I can’t help but see in my minds-eye the meme of Putin smirking with a bowl of Popcorn.
“This? oh, it’s just Dessert…”
I should have realized the Donroe doctrine would of course includes Pal Putin.
Maybe Trumps end-move is just ratf*cking the US into a 2nd-tier nation state so peace might have a chance.
There will be some pain, kids only get one chinese plastic doll instead of 30, but hey…
My head and heart continue to hurt.
As a person with skin in the game, I’m very glad to see Russia and China showing signs of not letting the US have free reign in South America. (Fortunately I’m not on the “doorstep” as Mr Negative, aka ciroc, emphasizes! /s)
Here’s a trusted resource for following the progress of the new Donroe doctrine that I just came across today:
US escalation in the Caribbean and Latin America – Live Updates
https://cepr.net/publications/americas-live-updates/
@NICK CORBISHLEY
Gracias, Expat. A very handy resource.
“Both politically and emotionally, Cuba means a lot to the people of Russia. For us, Cubans are brothers”

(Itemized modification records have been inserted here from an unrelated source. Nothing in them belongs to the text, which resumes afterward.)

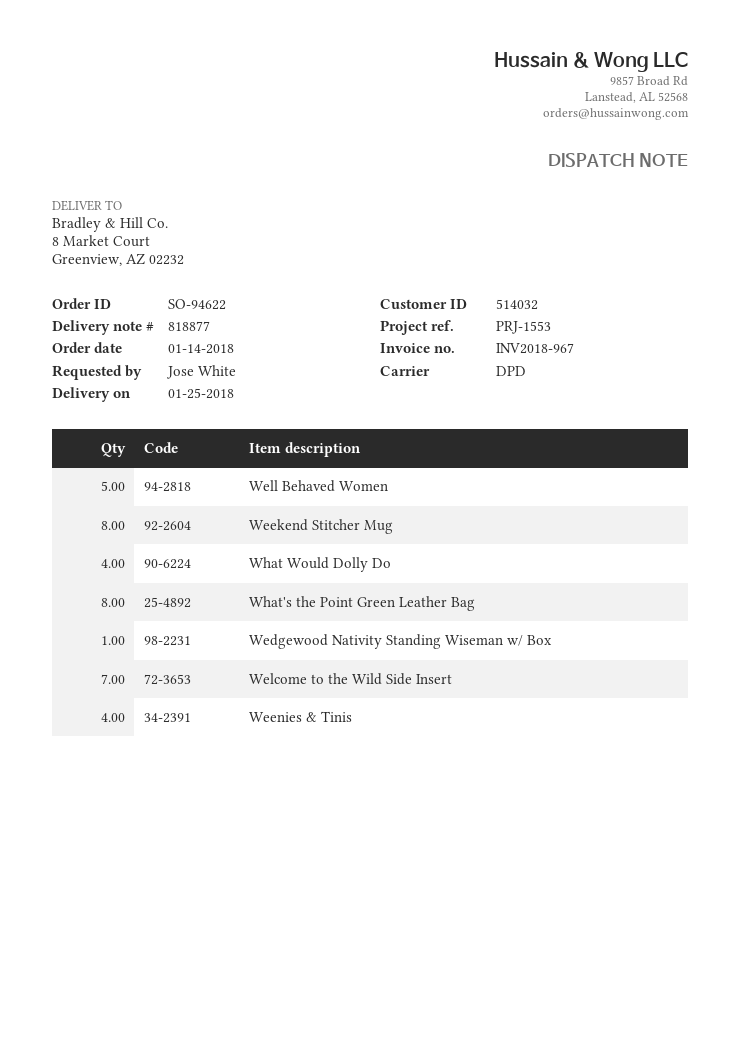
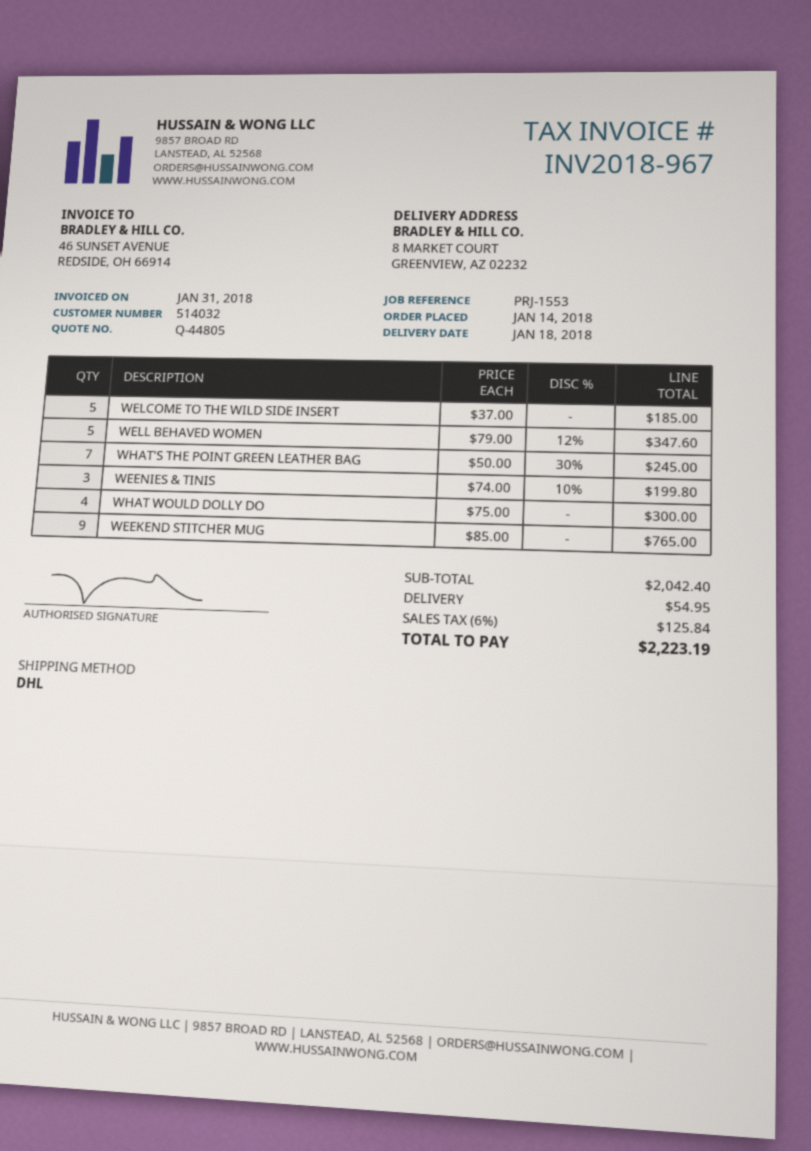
delivery date: 2018-01-25 -> 2018-01-18
shipping method: DPD -> DHL
Weekend Stitcher Mug: 8 -> 9
What's the Point Green Leather Bag: 8 -> 7
Wedgewood Nativity Standing Wiseman w/ Box: 1 -> none
Welcome to the Wild Side Insert: 7 -> 5
Weenies & Tinis: 4 -> 3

I’m sure this is not an important consideration for the actual deal, but it’s true – there is a lot of sentimental attachment to Cuba among people who grew up in the USSR, at least, and not just from the communists (though not from outright anti-communists, as a rule). People from my city – then Sverdlovsk, and closed to most foreigners – still fondly remember Castro’s visit in the 1960s (he broke a leg and my great-grandmother, a doctor, helped fix it, or so the plausible family legend goes). Adventurous tourists travel to Cuba frequently enough, though coming away with mixed impressions, coloured by their political prejudices (everyone agrees that it is horribly poor and run-down, but who is to blame and whether Cubans are brave or merely trapped are separate matters).

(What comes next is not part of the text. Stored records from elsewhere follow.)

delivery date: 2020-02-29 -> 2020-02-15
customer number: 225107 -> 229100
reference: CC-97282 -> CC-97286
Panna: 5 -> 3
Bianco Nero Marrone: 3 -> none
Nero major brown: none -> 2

Recently, I’ve come across an article in Kommersant, a system (i.e. loyalist) liberal newspaper, about Cuba’s then-current desperate situation (I think before our ship got there, but indeed it is only a temporary relief by itself). Interestingly, the author blamed that situation on both mismanagement and sanctions, but IIRC the mismanagement consisted mainly of failing to secure an alternative fuel supply, which he admitted was made much harder if not impossible by Americans. And he insisted that despite all that, most Cubans, even if critical of the government, are not willing to surrender to the US.
I can’t find that exact article right now, but this seems to be the newspaper’s overall line on Cuba now. Perhaps Kommersant is just being more “system” than “liberal” on this one. Still, it’s a striking position for a generally anti-communist outlet to take.
100 tons –> 100,000 tons
Fixed. Thanks, Paul.
Adventurous tourists travel to Cuba frequently enough
I sometimes think I am the only Canadian who has not visited Cuba. The aviation fuel problem has probably upset a lot of Canadians holiday plans.